INFORMATION SUPPLIED:
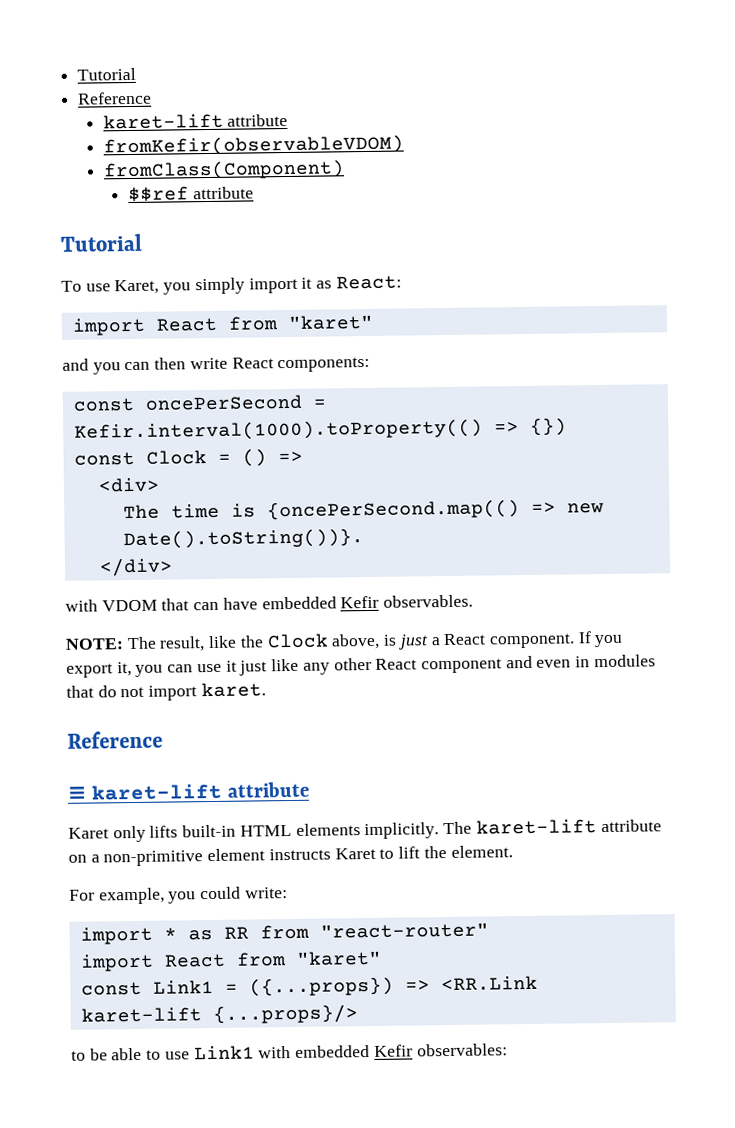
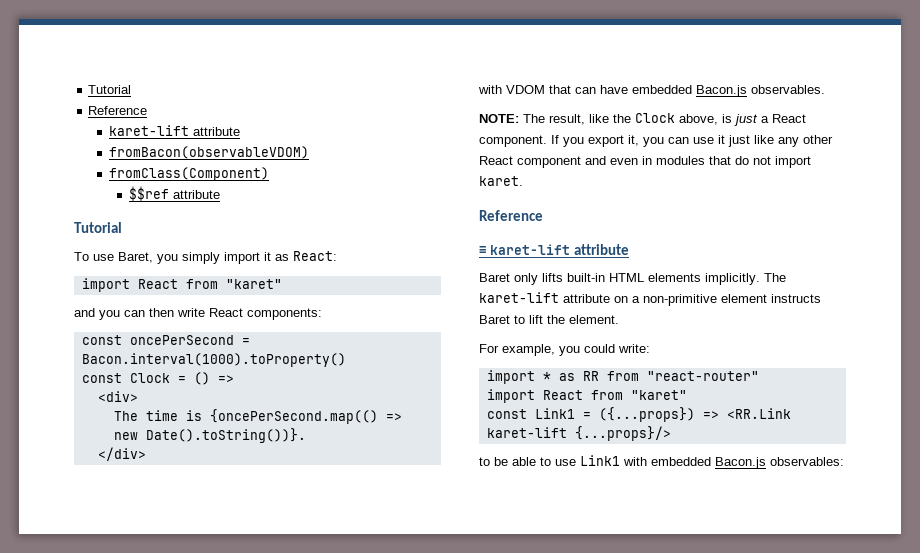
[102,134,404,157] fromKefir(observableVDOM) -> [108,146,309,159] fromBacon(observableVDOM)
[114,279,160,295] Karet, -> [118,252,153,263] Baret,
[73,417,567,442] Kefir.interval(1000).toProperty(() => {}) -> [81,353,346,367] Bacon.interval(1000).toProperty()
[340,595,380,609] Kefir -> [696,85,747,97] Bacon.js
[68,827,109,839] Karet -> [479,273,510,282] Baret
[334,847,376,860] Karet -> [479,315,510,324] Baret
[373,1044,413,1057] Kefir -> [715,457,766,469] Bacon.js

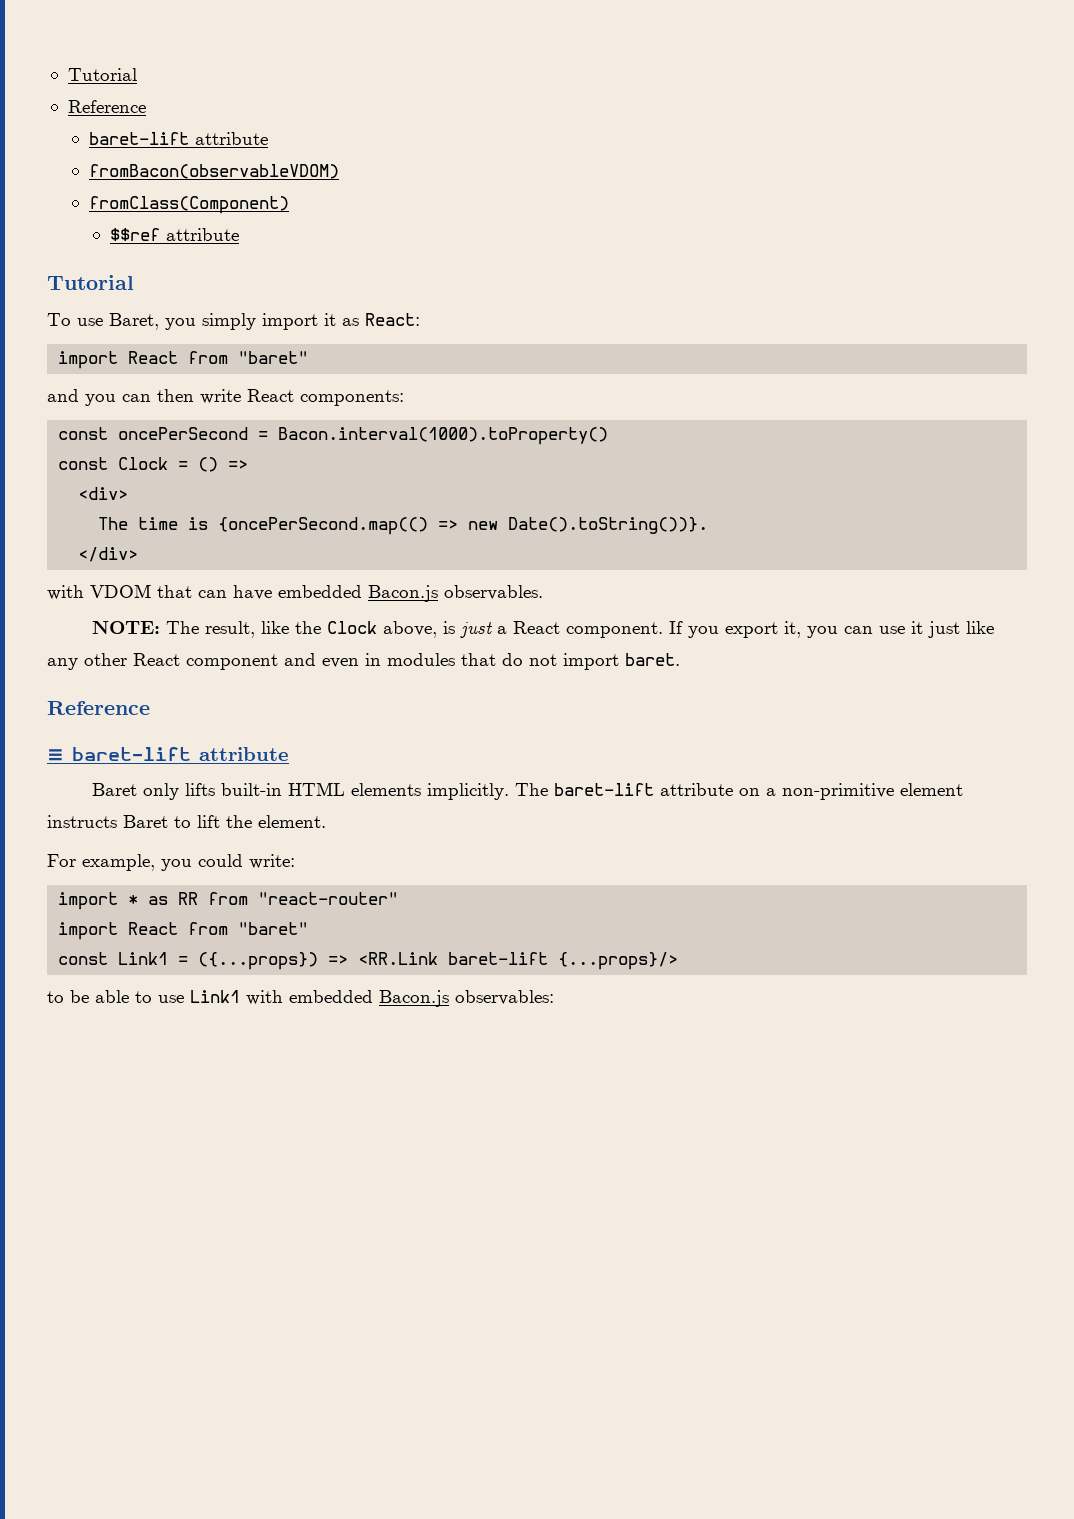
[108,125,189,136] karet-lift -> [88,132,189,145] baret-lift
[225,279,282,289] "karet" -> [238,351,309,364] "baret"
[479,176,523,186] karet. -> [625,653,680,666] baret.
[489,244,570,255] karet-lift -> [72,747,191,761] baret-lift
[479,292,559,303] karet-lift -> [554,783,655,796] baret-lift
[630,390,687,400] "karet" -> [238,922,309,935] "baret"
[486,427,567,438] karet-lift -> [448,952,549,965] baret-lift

WHAT YOU WILL DO: Your answer should hold only the lines from the one with "[479,176,523,186] karet. ->" through the end of the listing above, both ends included, written out exactly.

COMPLETED TASK:
[479,176,523,186] karet. -> [625,653,680,666] baret.
[489,244,570,255] karet-lift -> [72,747,191,761] baret-lift
[479,292,559,303] karet-lift -> [554,783,655,796] baret-lift
[630,390,687,400] "karet" -> [238,922,309,935] "baret"
[486,427,567,438] karet-lift -> [448,952,549,965] baret-lift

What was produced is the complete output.